Nanette apretó los dientes. ¡Ese Gael!
O no abría la boca, o cuando lo hacía, dejaba a todos de una pieza.
—Parece que tienes mucha experiencia —le recriminó Isaac.
Gael asintió con un aire de absoluta madurez.
—He besado a una chica antes.
Isaac cayó redondito en el tema.
—¿Tu novia?
—Sí, crecimos juntos en el orfanato. Nos besamos cuando ella tenía dieciséis años.
Isaac chasqueó la lengua.
—¡Vaya! Quién lo diría, resultaste ser todo un pícaro. Apenas tenía dieciséis y ya te le habías lanzado.

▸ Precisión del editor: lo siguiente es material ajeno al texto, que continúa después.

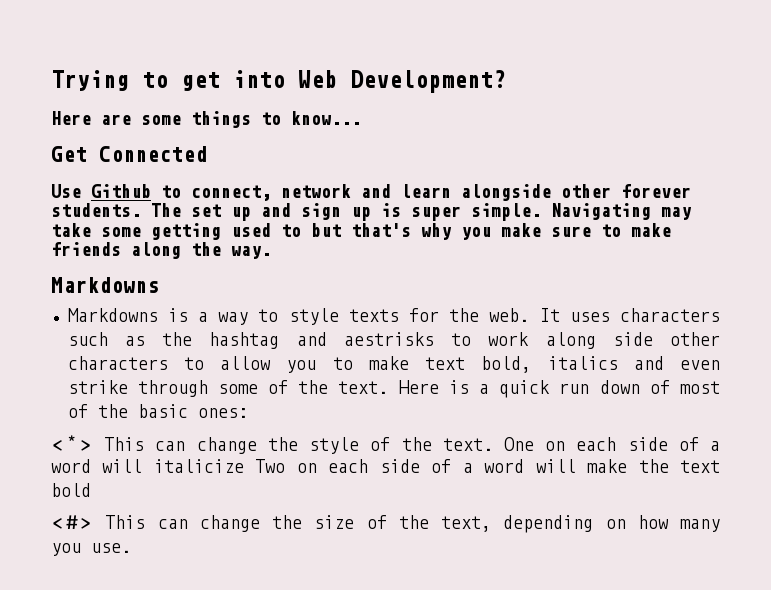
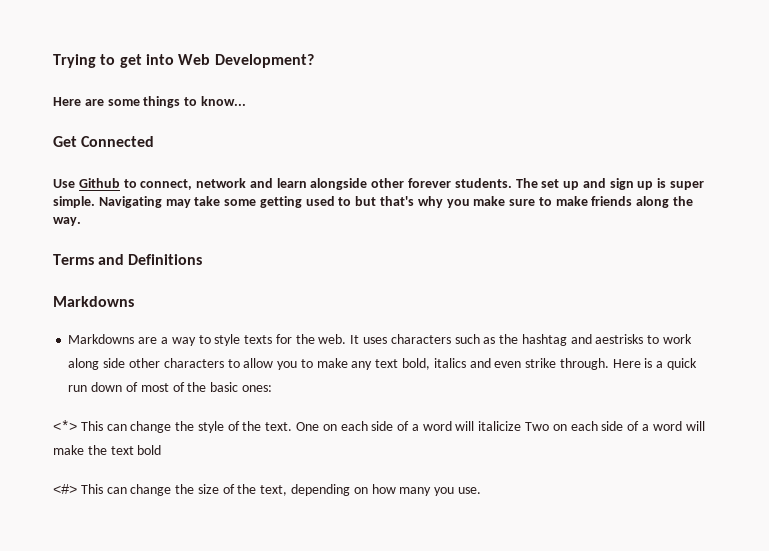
(271, 252) none -> [53,254,203,265] // Terms and Definitions
[167,308,188,322] is -> [138,337,158,344] are
(409, 363) none -> [351,361,373,370] any
[137,380,389,397] through some of the text. -> [559,358,609,370] through.

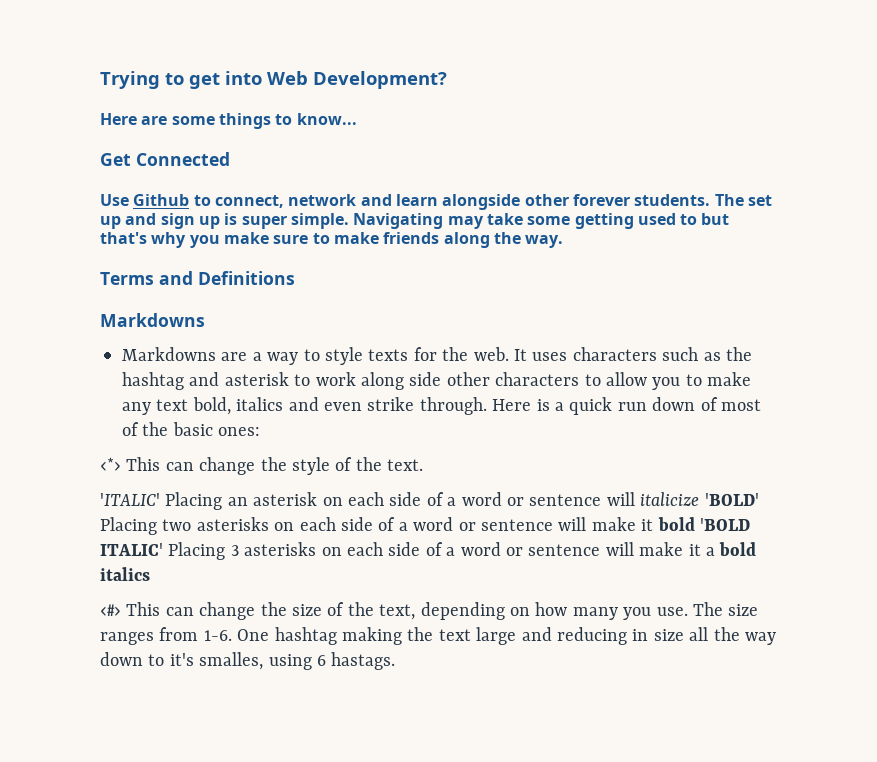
[595,334,644,344] aestrisks -> [224,372,289,386] asterisk
[296,421,705,431] [53,445,162,455] One on each side of a word will italicize Two on each side of a word will make the text bold -> [100,492,759,510] [100,517,750,535] [100,542,757,560] [100,567,150,581] // 'ITALIC' Placing an asterisk on each side of a word or sentence will italicize 'BOLD' Placing two asterisks on each side of a word or sentence will make it bold 'BOLD ITALIC' Placing 3 asterisks on each side of a word or sentence will make it a bold italics
(481, 490) none -> [692,602,759,616] [100,627,776,645] [100,652,396,670] The size ranges from 1-6. One hashtag making the text large and reducing in size all the way down to it's smalles, using 6 hastags.

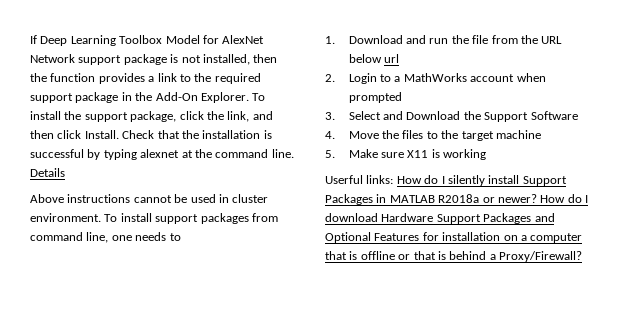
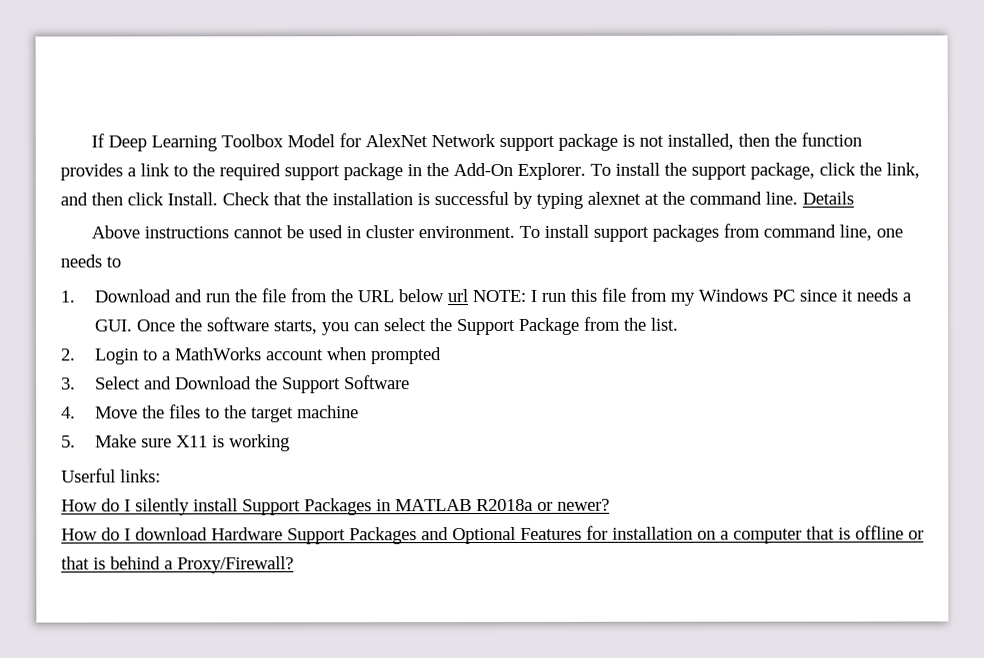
(400, 58) none -> [471,287,911,306] [93,316,679,336] NOTE: I run this file from my Windows PC since it needs a GUI. Once the software starts, you can select the Support Package from the list.
(394, 179) none -> (161, 476) //
(537, 198) none -> (610, 504) //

—Solo fue un beso, no hicimos nada más. Además, yo ya había decidido que me iba a casar con ella. ¿Acaso un beso no es algo completamente normal? —respondió Gael.
Lástima que su felicidad fue demasiado breve.
Al final, la terminó perdiendo.
Gael le dio un codazo a Isaac.
—Tú no has besado a nadie, ¿verdad? Se nota que te falta mucha experiencia.
Isaac levantó el pecho con un orgullo inusitado.
—Es cierto, nunca lo he hecho, ¿y qué? ¡Es lo más normal del mundo! Eso demuestra que soy puro de corazón.
Gael negó con la cabeza.
—Casi tienes treinta años, nunca has dado un beso, y todavía te atreves a sacar pecho con tanto orgullo.
Isaac no se dejó intimidar.
—¡Y qué si casi tengo treinta! Mi joven amo ya tiene treinta años y tampoco ha dado su primer beso, ¿por qué habría de apresurarme yo?
De inmediato, se escuchó un ataque de tos.
Noel, que justo estaba tomando agua mineral, se atragantó de tal manera que hasta le salieron lágrimas.
Nanette no pudo evitar extender la mano y darle unas suaves palmaditas en la espalda.